Nothing is needed except the lines below that run from the one with "2023-05-02T09:35: 1000 -> none" through the one with "2023-05-02t15:35: none -> 1014.89", repeated exactly.

DATA SECTION —
· · · ·

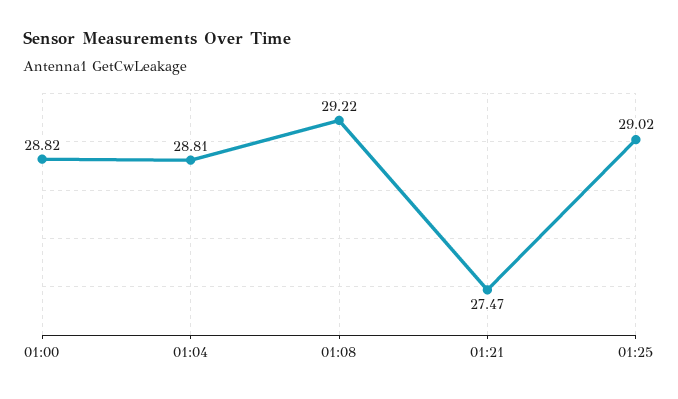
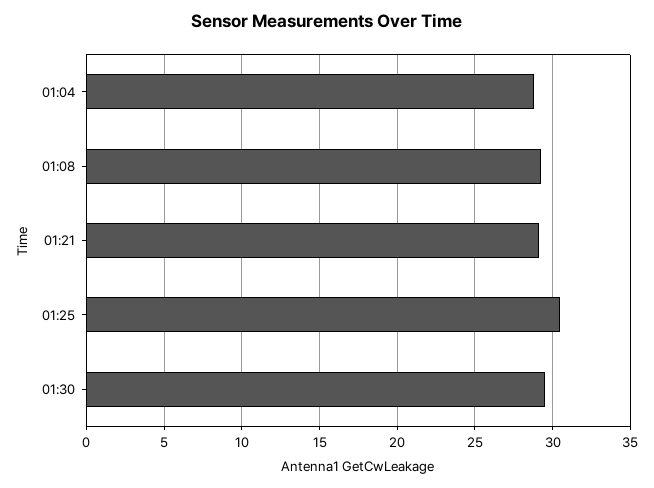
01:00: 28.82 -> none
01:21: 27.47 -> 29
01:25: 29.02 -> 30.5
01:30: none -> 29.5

· · · ·

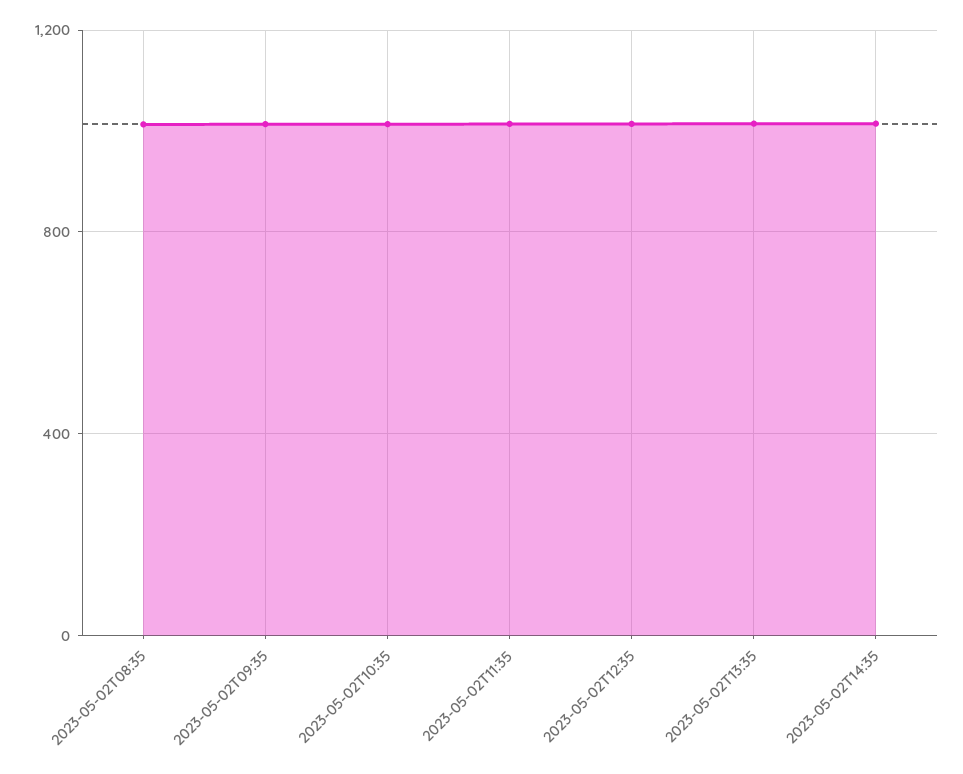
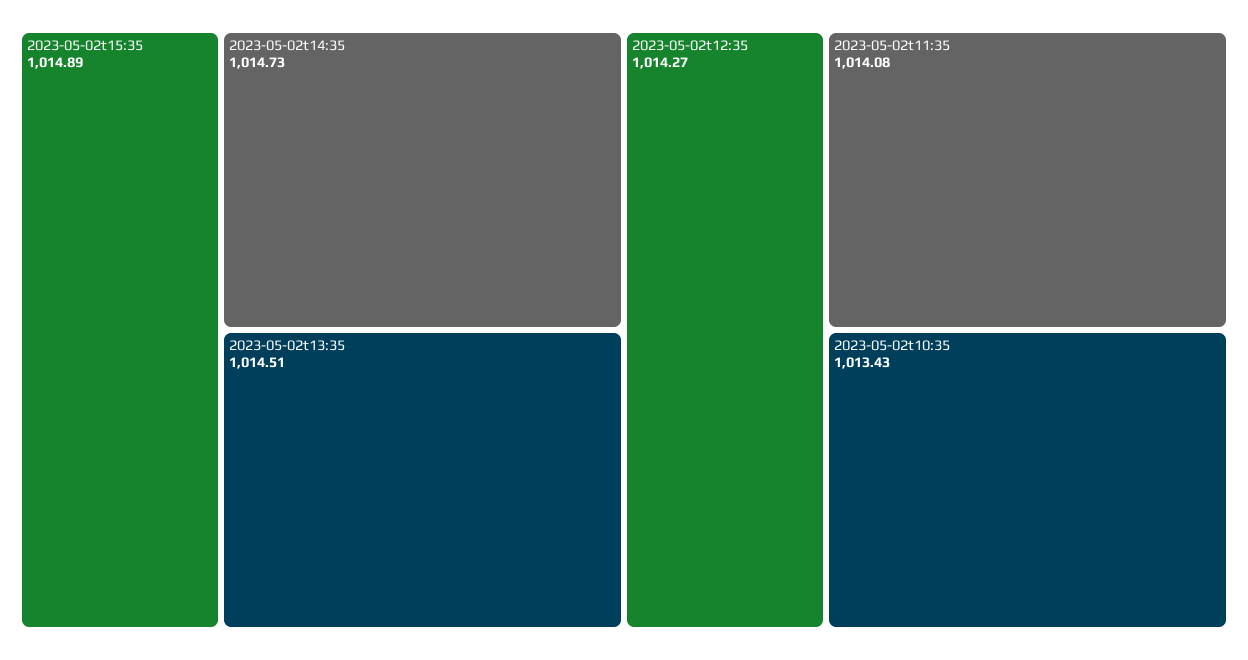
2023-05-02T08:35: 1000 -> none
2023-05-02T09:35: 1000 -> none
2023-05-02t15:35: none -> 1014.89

· · · ·

ANSWER TO THE EXERCISE —
2023-05-02T09:35: 1000 -> none
2023-05-02t15:35: none -> 1014.89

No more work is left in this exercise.